I think writing an exam that you are fairly sure you are going to fail is the worst place to be in. I wrote a final exam last year that was pure torture. It was built up as the hard exam i'll have to take of the year. The students a year ahead of us kept telling us that it was impossible, it was so long and hard. I brushed those comments off because usually they are really built up. 

Oh how I was wrong.

The Class was Basic Fundamentals of Structural design. Pretty much our introduction to structural design. The assignment question (notice only one question) would take upwards of 4-5 hours, 4 people working together and a tutorial designed to help us out. We had those once every two weeks. They weren't that bad. The concrete design questions were very confusing and easy to mess up. And not to meantion lots and lots of math. 

The final was literally 6 new assignment questions. We had 3 hours to do 6 questions that usually took me and my friends 4 hours, EACH! And the best part? You have to pass the final to pass the course.

I think I only answered 60% of the test and was pretty sure I only got about 50% of that right. The end of that exam left me feeling physically ill. I worried about it for a whole month. My biggest problem was lack of studying... but I know that feeling well and it is terrible. My friends kept telling me I did fine, that I would pass. But I was so demoralized that I was sure I would have to retake the course, be unable to go on an internship etc. etc. Turns out everyone did poorly and the prof had to mad curve the marks. I passed but I still remember that horrible feeling. 
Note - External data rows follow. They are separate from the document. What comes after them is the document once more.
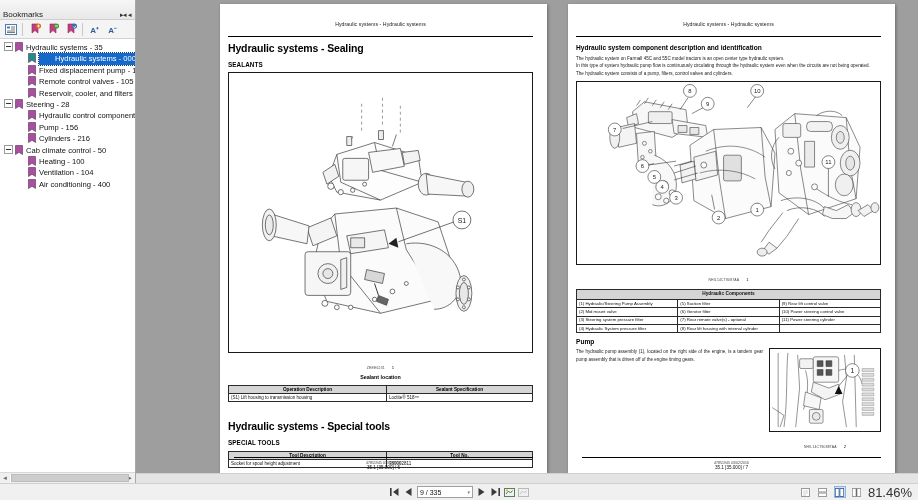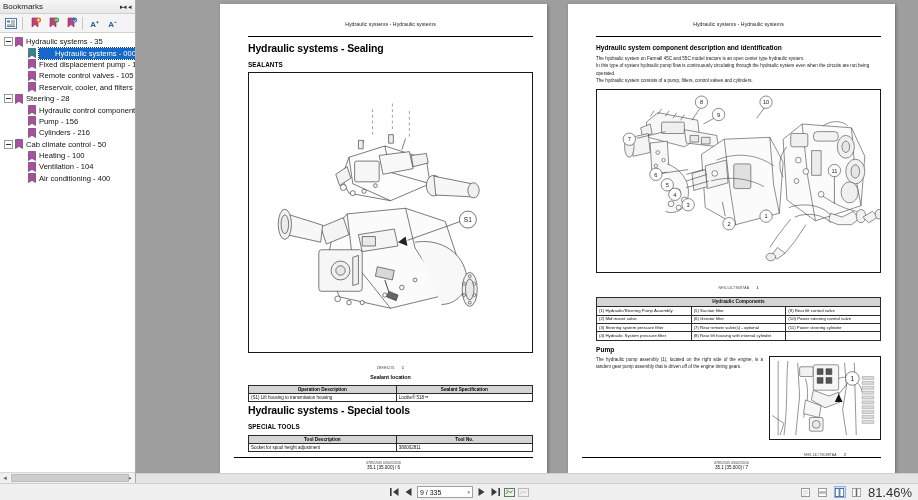--- a/index.html
+++ b/index.html
@@ -20,10 +20,10 @@
     position: relative;
   }
   .bm-titlebar {
-    height: 14px;
+    height: 20px;
     background: linear-gradient(#f6f6f6, #e8e8e8);
     border-bottom: 1px solid #cfcfcf;
-    display: flex; align-items: center;
+    display: flex; align-items: flex-end;
     padding: 0 3px;
     font-size: 8px; color: #222;
   }

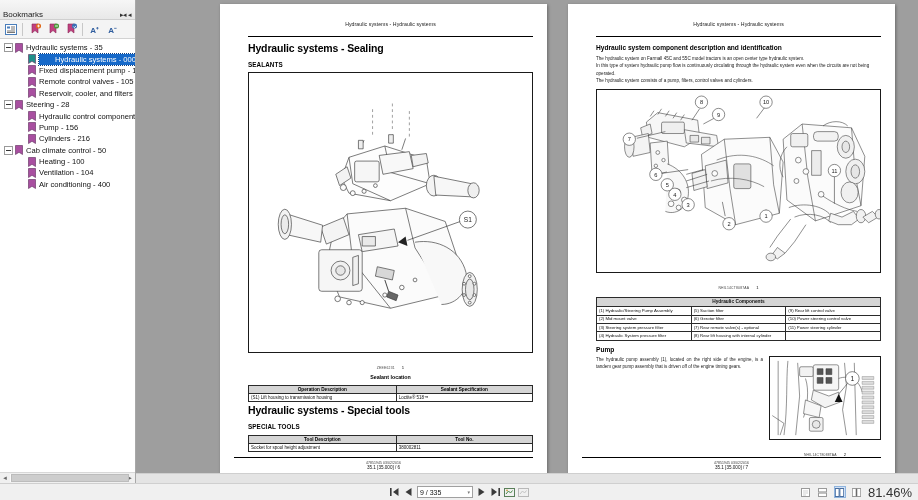--- a/index.html
+++ b/index.html
@@ -45,7 +45,7 @@
   .tb-sep { width: 1px; height: 13px; background: #c8c8c8; margin: 0 2px; }
 
   .bm-tree { flex: 1; overflow: hidden; padding: 3px 0 0 4px; position: relative; }
-  .bm-row { display: flex; align-items: center; height: 11.4px; font-size: 7.6px; color: #111; white-space: nowrap; }
+  .bm-row { display: flex; height: 11.4px; font-size: 7.6px; color: #111; white-space: nowrap; }
   .bm-row .expander {
     width: 9px; height: 9px; flex: 0 0 9px;
     border: 1px solid #9a9a9a; background: #fff;

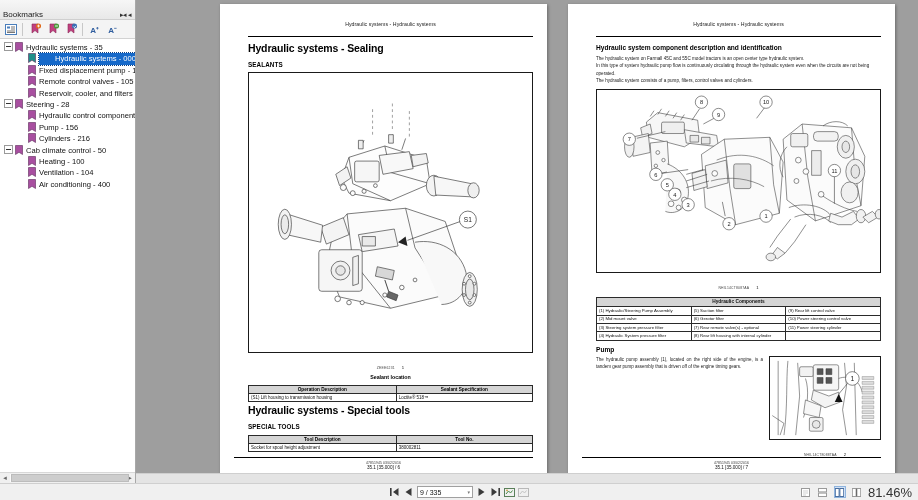--- a/index.html
+++ b/index.html
@@ -89,7 +89,7 @@
   #page-left  { left: 84px;  top: 4px; width: 327px; height: 477px; }
   #page-right { left: 432px; top: 4px; width: 327px; height: 477px; }
 
-  .pg-inner { position: absolute; inset: 0; padding: 9px 14px 0 28px; }
+  .pg-inner { position: absolute; inset: 0; padding: 9px 14px 0 8px; }
   .pg-header {
     text-align: center; font-size: 5.2px; color: #222; letter-spacing: .05px;
     margin-top: 8px;

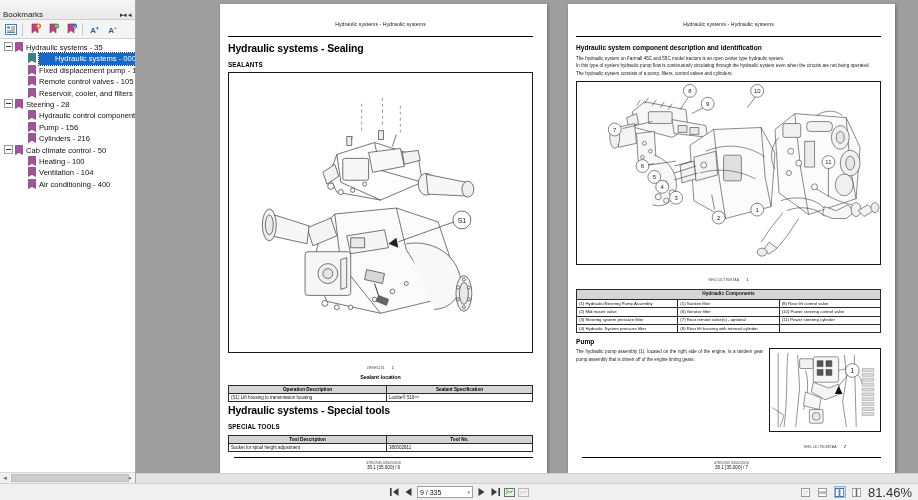--- a/index.html
+++ b/index.html
@@ -472,7 +472,7 @@
             </tbody>
           </table>
 
-          <div class="pg-h1" style="margin-top:2px;">Hydraulic systems - Special tools</div>
+          <div class="pg-h1" style="margin-top:18px;">Hydraulic systems - Special tools</div>
           <div class="pg-h2">SPECIAL TOOLS</div>
 
           <table class="doc-table">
(I still think I failed and that my prof was pitying me or something)


----------



## lonelyjew (Jan 20, 2010)

What's the average? What's the class policy on dropping exams/make up exams? 

I remember in my physics class we had one exam where the average was, no joke, 33%. I somehow managed to get a 20%, so that was my drop. I think I ended up with a 60% in the class and still got an A. I learned nothing in that class btw.


----------